Keep the seeds if you prefer it spicy. Grab a mortar and pestle. Add chillies, garlic and ginger and start pounding.BEVERAGE: Fresh Juice Watermelon Lemon Lime Cucumber Calamansi with Sour Plum Honey Dew Apple Carrot Grapefruit Orange Mango: RM RM RM Chili Espresso Special.
Established in , the historic 7 Mile House is a family and dog-friendly restaurant, sports bar, and live music venue serving up homestyle American and Filipino food.
Pablo Bistro represents the essence of gourmet global gastronomy. It is an exciting fusion of cuisines inspired by European, Mediterranean, Spanish and International flavors. Chicken rice! Have I told you how much I love chicken rice? There’s just something about it that keeps you wanting more.

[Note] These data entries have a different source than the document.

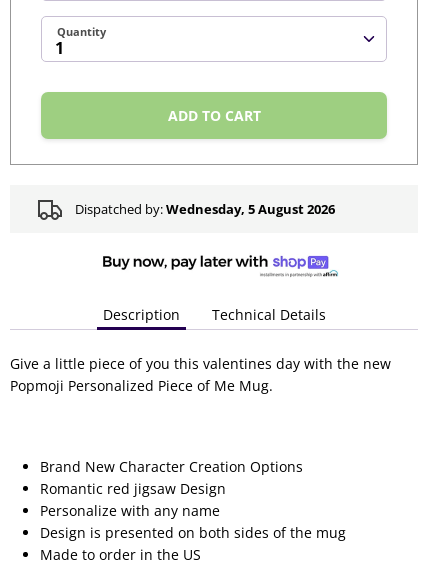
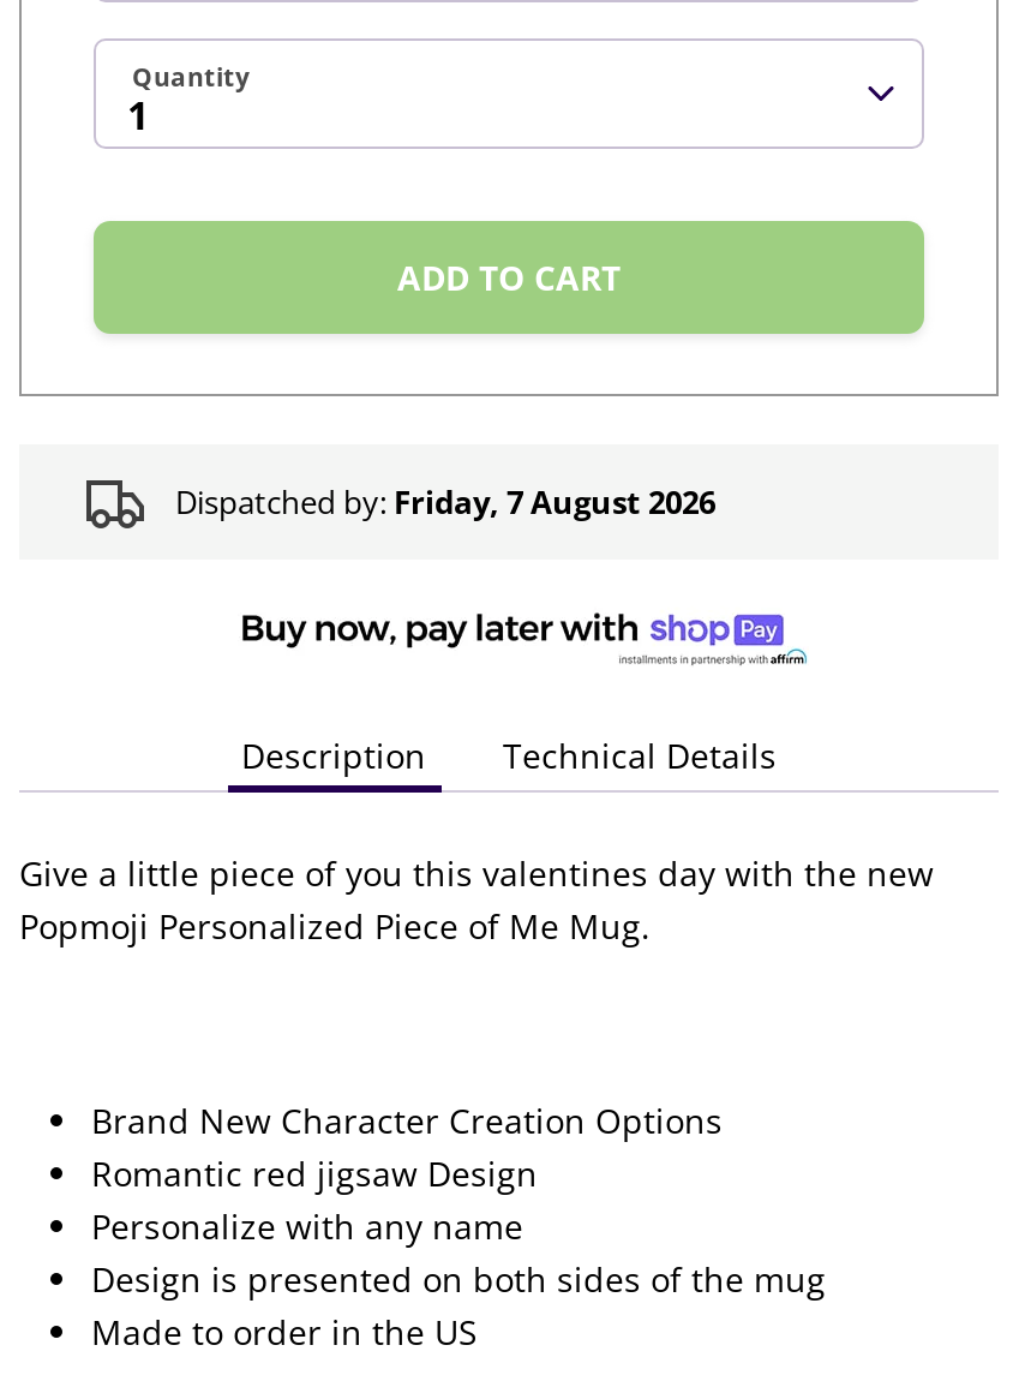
[75,200,335,218] Dispatched by: Wednesday, 5 August 2026 -> [175,481,715,524] Dispatched by: Friday, 7 August 2026

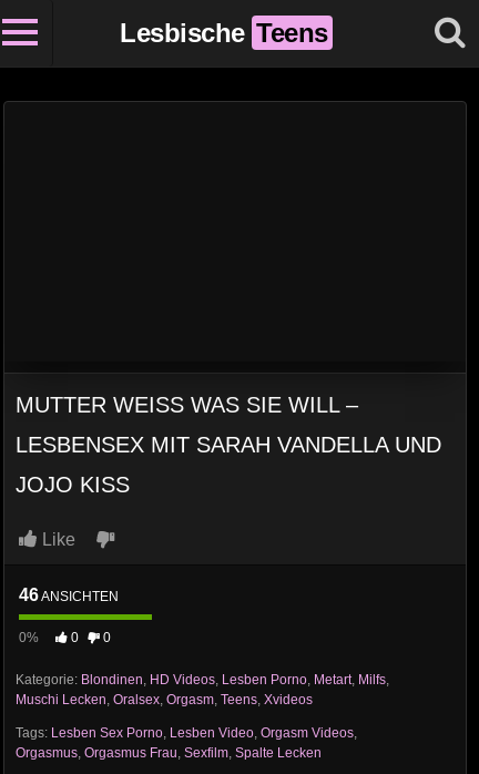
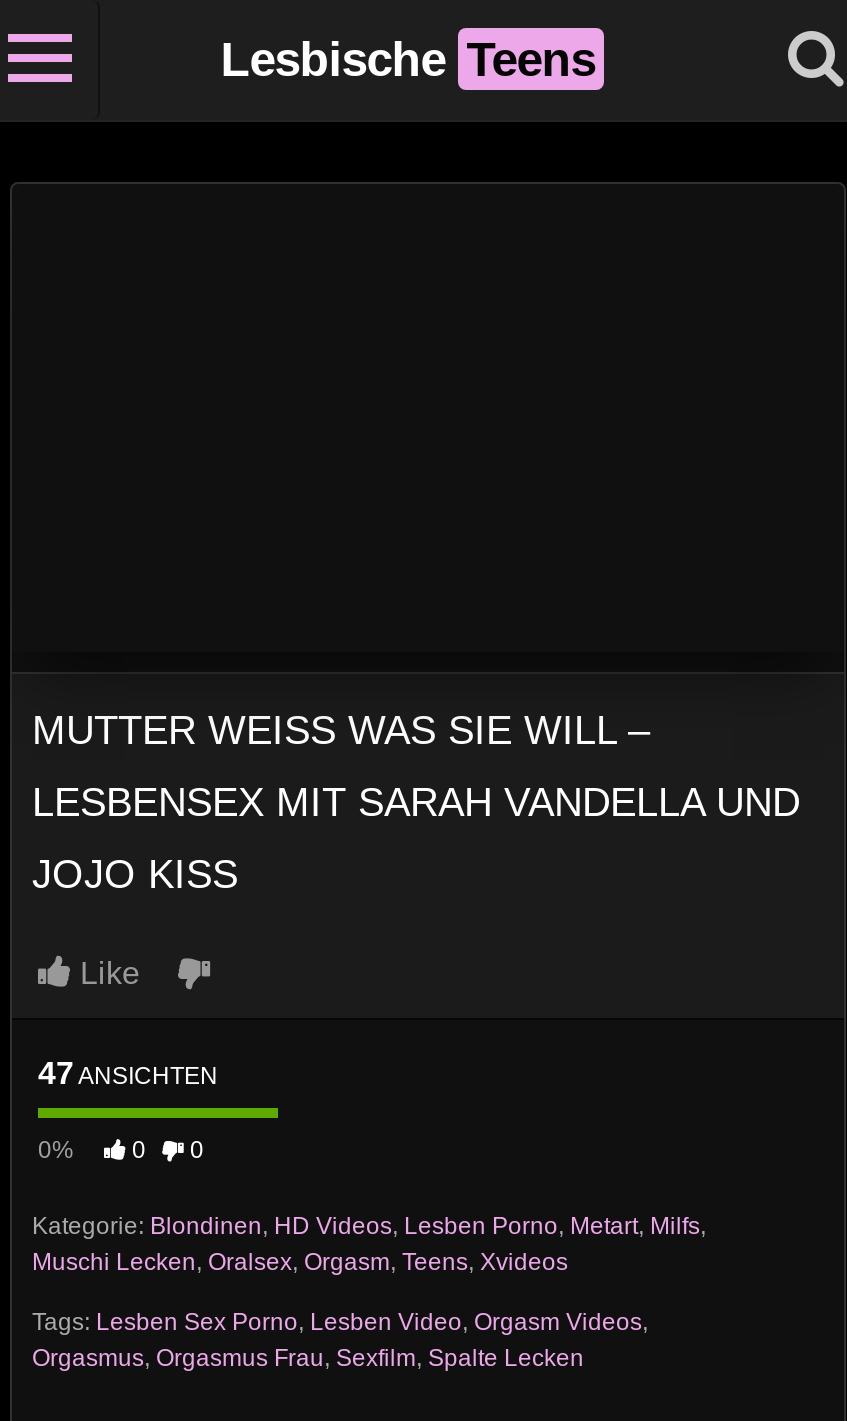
[19,585,119,604] 46ANSICHTEN -> [38,1056,218,1090] 47ANSICHTEN

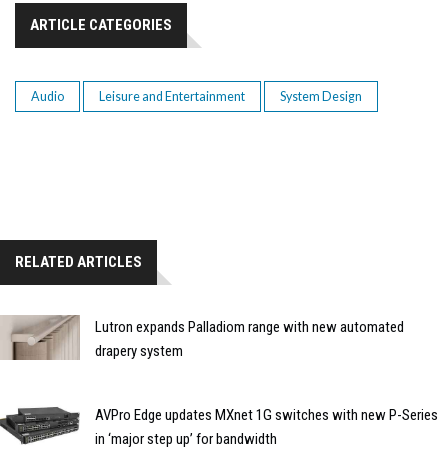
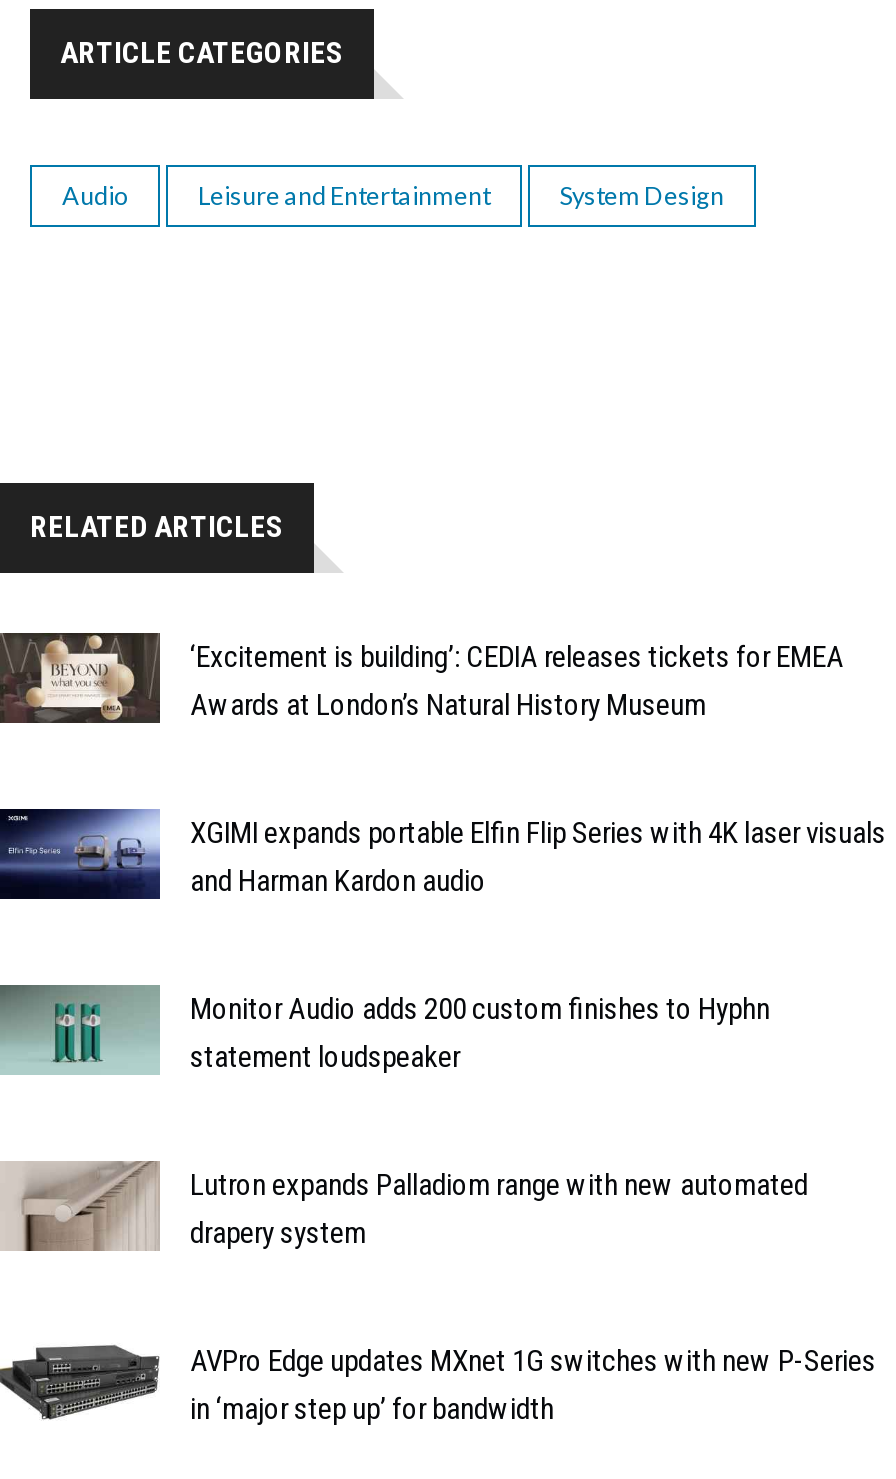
none -> [6,631,844,725] [image] | ‘Excitement is building’: CEDIA releases tickets for EMEA | Awards at London’s Natural History Museum
none -> [6,807,886,901] [image] | XGIMI expands portable Elfin Flip Series with 4K laser visuals | and Harman Kardon audio
none -> [6,983,770,1076] [image] | Monitor Audio adds 200 custom finishes to Hyphn | statement loudspeaker

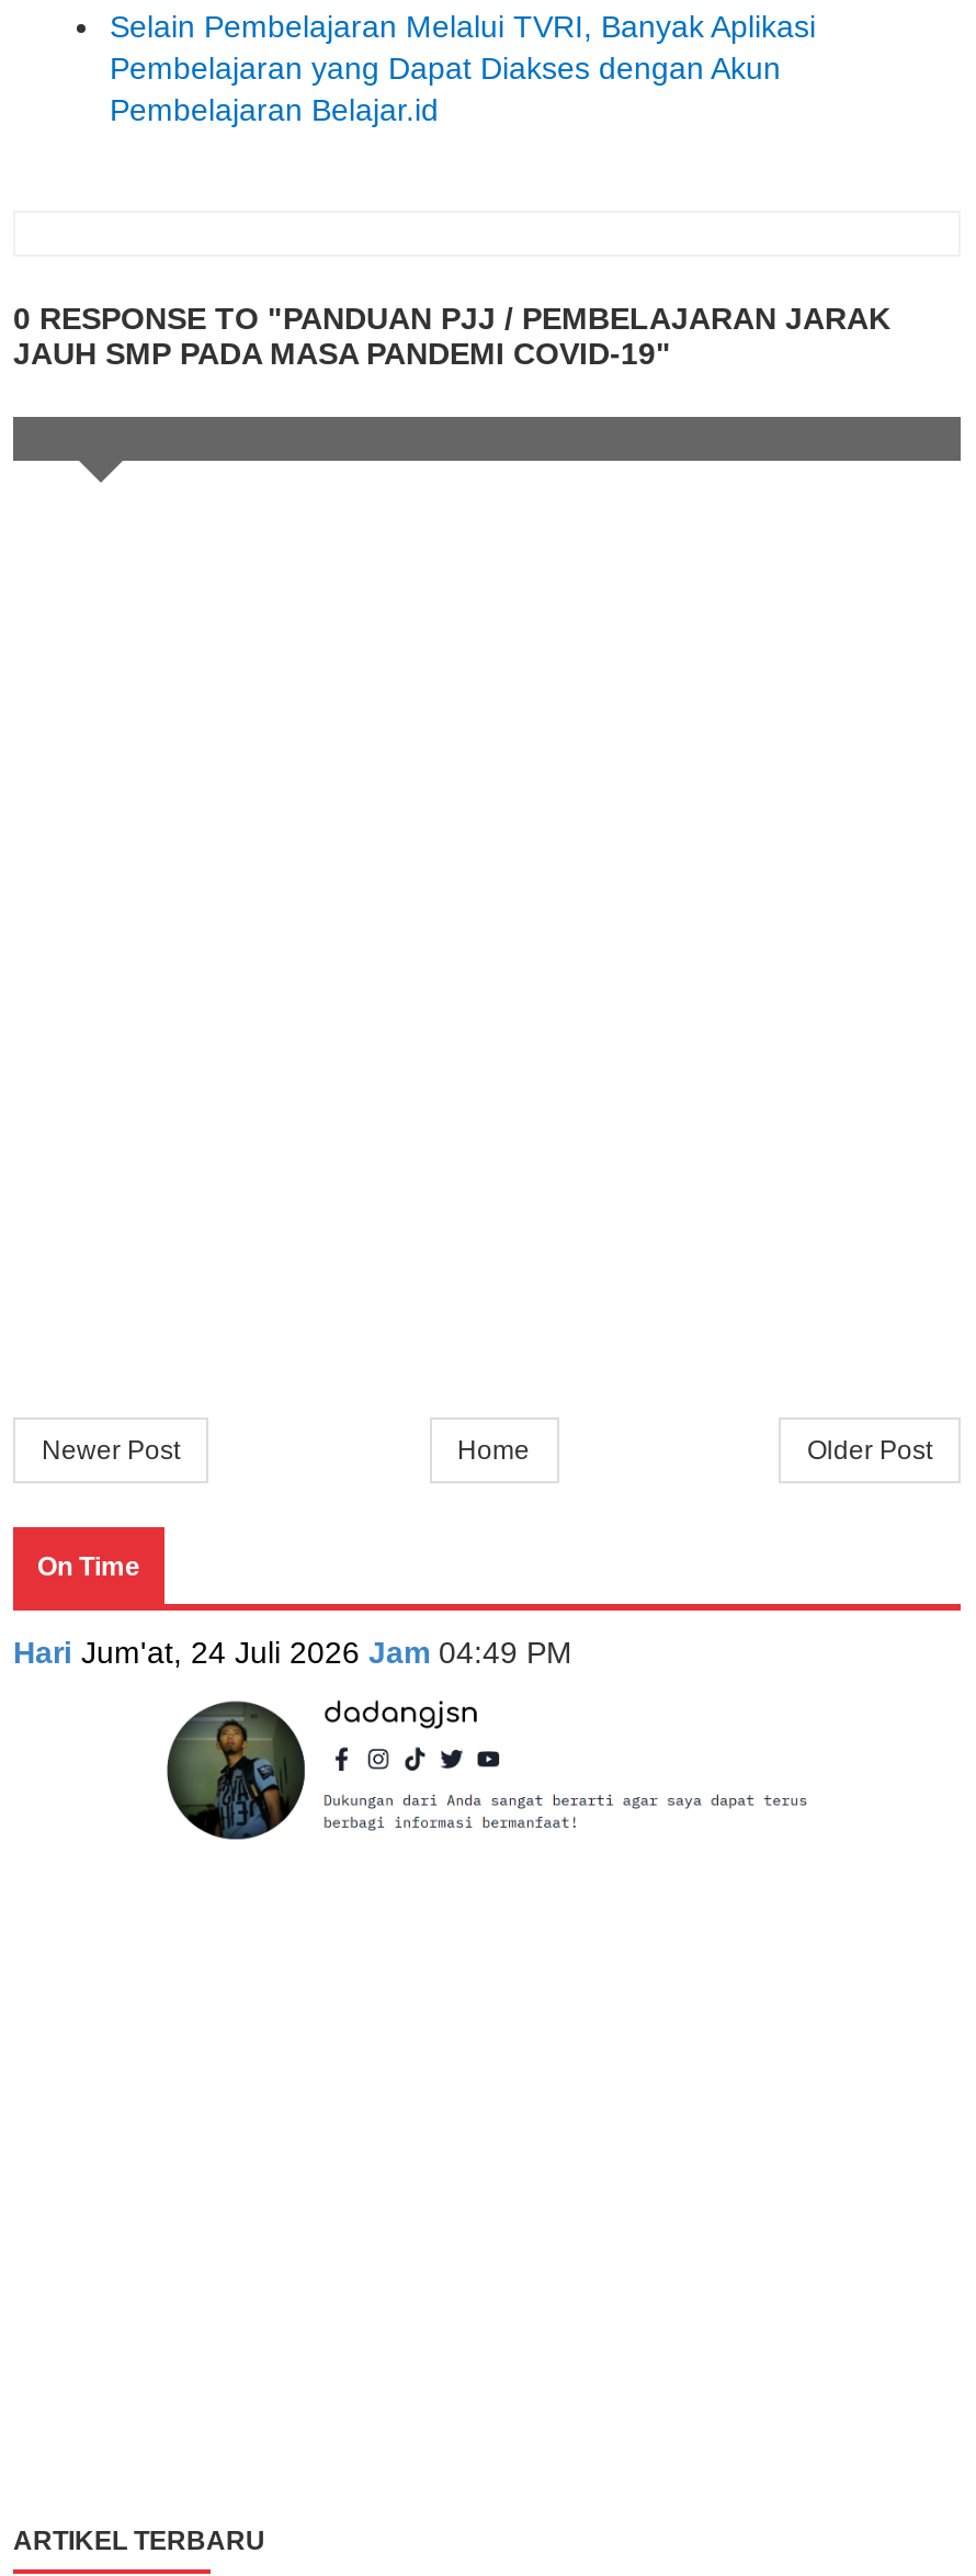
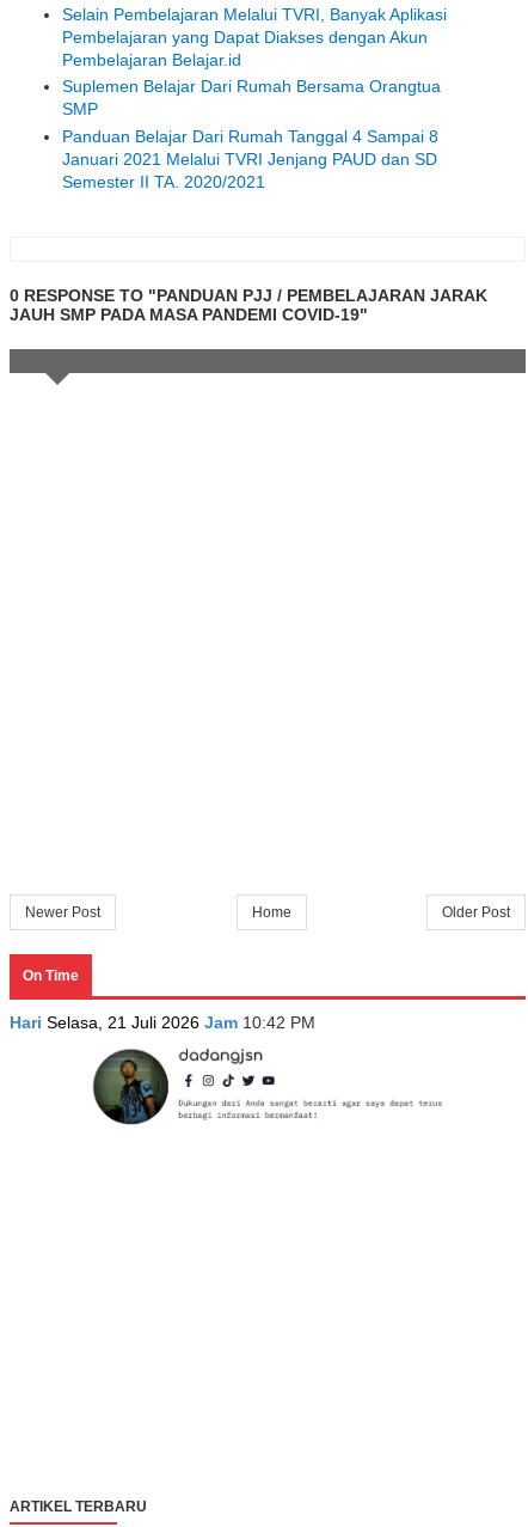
none -> [62,77,441,191] Suplemen Belajar Dari Rumah Bersama Orangtua | SMP | Panduan Belajar Dari Rumah Tanggal 4 Sampai 8 | Januari 2021 Melalui TVRI Jenjang PAUD dan SD | Semester II TA. 2020/2021
[13,1634,572,1669] Hari Jum'at, 24 Juli 2026 Jam 04:49 PM -> [10,1012,315,1031] Hari Selasa, 21 Juli 2026 Jam 10:42 PM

I have been known to eat chicken rice and char siu rice (popular in Malaysia and Singapore) everyday for 3 weeks and I have never gotten sick of it. From exquisitely-crafted cocktails to Victorian-inspired small plates, enjoy our unique range of menus across the Mr Fogg's Estate. 19 East is Manila's premier live music venue featuring the country's top artists.